━━━ Data provided

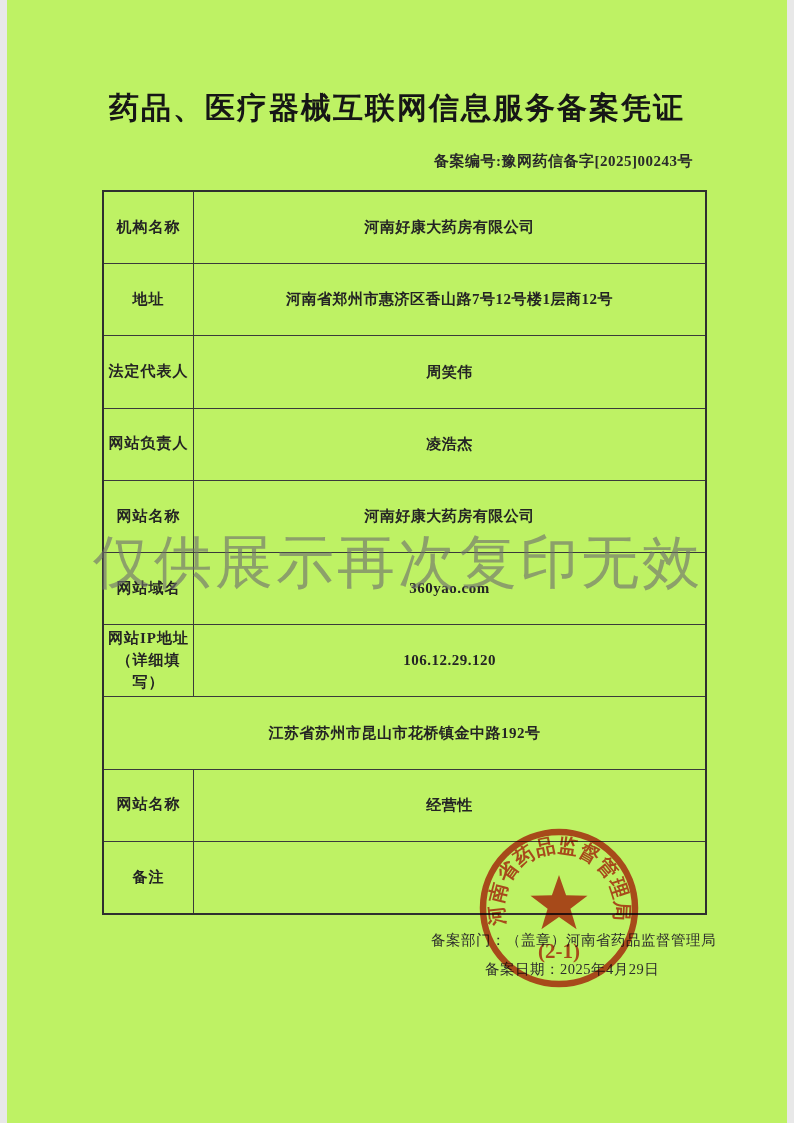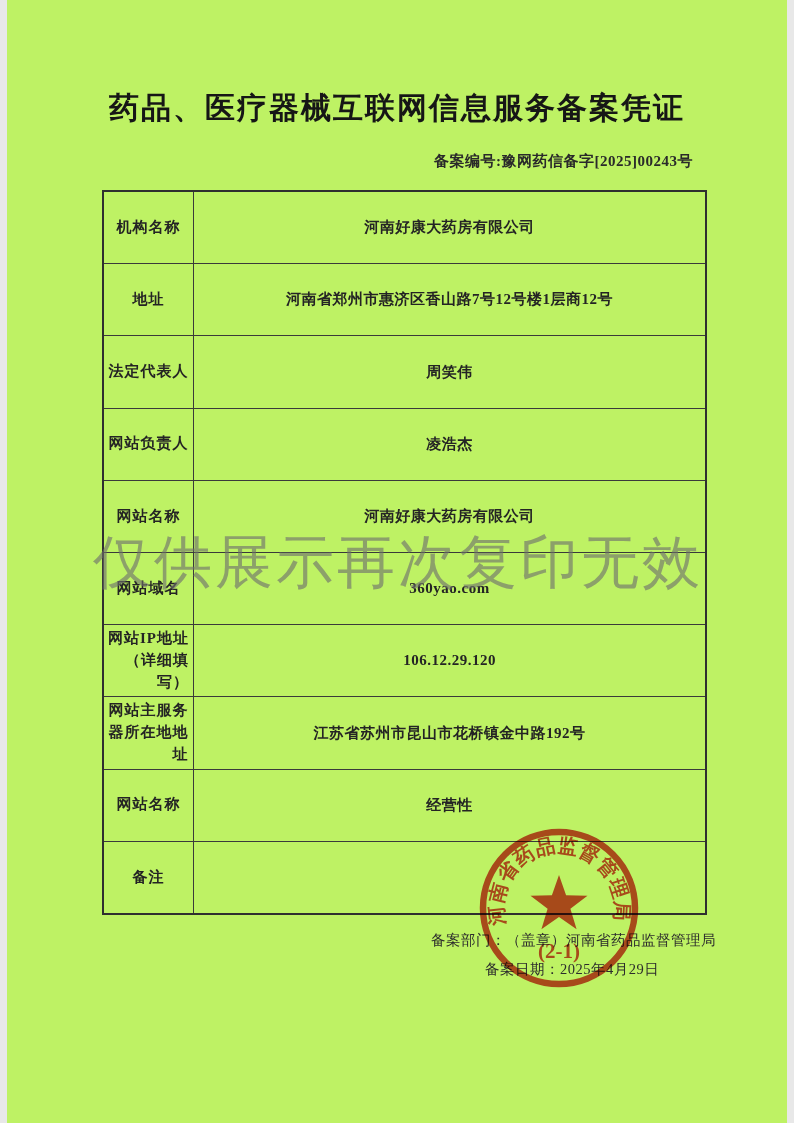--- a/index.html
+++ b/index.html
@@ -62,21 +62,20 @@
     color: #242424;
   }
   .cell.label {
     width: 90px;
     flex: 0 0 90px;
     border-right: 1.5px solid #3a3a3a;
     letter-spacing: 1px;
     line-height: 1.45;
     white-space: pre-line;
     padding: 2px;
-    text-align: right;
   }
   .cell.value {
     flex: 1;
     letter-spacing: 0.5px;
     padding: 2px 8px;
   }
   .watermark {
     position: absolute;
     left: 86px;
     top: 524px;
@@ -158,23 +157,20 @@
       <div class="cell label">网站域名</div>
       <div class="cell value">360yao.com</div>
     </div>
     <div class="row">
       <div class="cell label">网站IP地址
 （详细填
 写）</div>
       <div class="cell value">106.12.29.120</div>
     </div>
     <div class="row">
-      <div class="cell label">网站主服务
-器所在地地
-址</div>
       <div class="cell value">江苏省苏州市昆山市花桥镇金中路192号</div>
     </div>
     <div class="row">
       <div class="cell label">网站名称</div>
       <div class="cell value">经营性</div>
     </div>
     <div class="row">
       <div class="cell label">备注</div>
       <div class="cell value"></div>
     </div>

━━━━━━
━━━ Data provided

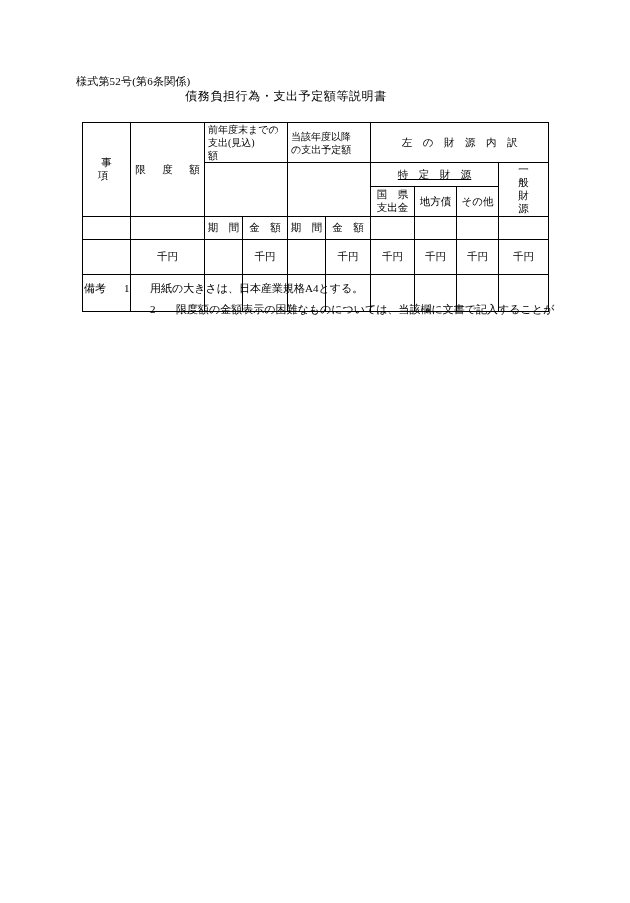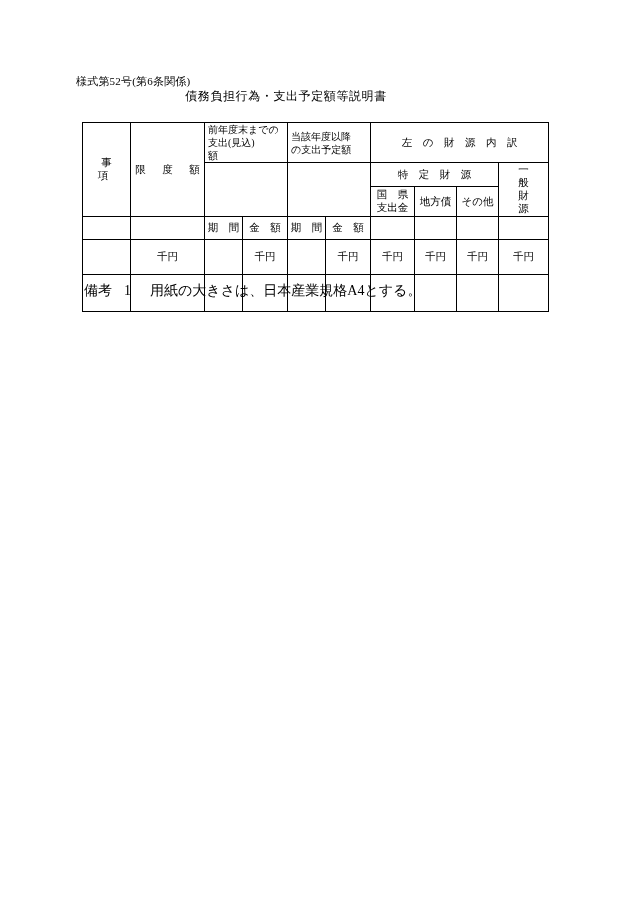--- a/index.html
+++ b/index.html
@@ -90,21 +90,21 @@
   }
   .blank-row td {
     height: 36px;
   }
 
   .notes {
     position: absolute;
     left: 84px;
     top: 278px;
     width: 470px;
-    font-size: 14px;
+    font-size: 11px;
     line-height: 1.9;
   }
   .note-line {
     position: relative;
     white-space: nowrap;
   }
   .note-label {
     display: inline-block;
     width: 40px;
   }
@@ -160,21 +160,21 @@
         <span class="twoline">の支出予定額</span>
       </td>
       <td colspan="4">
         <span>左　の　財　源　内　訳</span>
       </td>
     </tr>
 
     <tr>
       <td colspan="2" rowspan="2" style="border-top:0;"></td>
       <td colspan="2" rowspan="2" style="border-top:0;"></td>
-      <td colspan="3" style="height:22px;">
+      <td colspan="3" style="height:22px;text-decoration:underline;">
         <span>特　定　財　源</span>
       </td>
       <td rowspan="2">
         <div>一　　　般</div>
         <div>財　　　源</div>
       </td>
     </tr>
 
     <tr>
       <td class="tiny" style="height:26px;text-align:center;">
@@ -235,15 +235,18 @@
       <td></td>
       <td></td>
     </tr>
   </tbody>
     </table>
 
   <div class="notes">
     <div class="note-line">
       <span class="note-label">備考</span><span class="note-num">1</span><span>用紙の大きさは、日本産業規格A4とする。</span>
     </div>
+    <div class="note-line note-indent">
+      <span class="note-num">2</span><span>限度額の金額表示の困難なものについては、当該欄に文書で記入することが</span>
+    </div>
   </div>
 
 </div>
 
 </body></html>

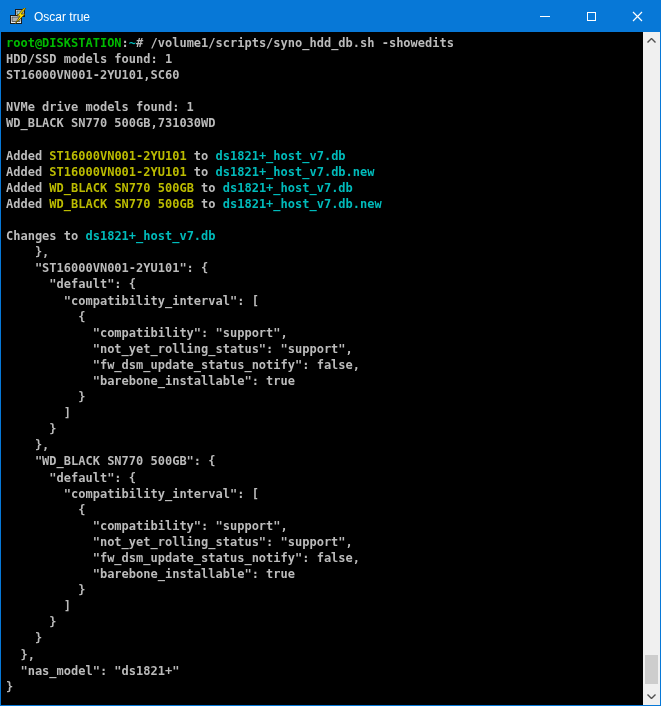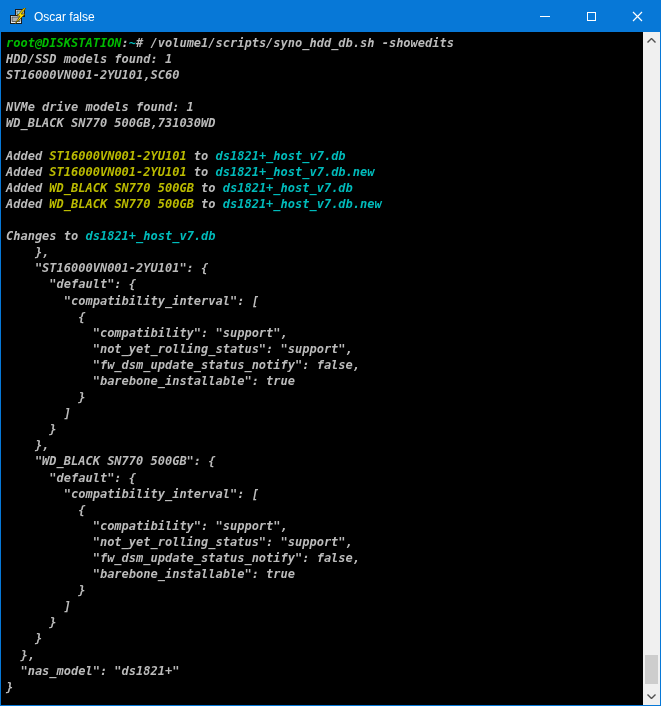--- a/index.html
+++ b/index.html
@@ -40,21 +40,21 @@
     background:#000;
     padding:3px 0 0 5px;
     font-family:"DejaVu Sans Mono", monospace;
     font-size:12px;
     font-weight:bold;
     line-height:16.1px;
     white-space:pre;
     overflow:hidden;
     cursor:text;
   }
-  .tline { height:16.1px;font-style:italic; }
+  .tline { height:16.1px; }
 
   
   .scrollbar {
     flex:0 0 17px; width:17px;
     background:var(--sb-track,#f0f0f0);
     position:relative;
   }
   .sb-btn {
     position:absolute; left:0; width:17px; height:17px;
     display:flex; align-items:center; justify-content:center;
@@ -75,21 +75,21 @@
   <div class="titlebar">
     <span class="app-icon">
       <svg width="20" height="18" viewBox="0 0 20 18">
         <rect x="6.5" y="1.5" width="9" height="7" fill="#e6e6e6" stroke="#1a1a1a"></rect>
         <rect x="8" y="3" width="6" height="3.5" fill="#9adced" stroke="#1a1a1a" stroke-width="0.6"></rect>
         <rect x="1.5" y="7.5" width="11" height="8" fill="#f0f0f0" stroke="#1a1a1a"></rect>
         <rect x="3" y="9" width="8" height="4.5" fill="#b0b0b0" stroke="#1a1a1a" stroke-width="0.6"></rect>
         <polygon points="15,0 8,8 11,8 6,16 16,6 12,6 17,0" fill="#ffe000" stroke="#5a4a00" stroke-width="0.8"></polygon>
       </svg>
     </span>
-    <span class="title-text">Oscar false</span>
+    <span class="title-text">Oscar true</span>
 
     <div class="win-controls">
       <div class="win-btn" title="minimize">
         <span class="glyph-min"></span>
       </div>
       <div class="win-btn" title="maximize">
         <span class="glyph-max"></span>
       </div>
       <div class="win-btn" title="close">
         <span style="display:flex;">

━━━━━━

Copy every line in the records above that contains the word "align".

-    text-align: right;
       <td class="tiny" style="height:26px;text-align:center;">
     display:flex; align-items:center; justify-content:center;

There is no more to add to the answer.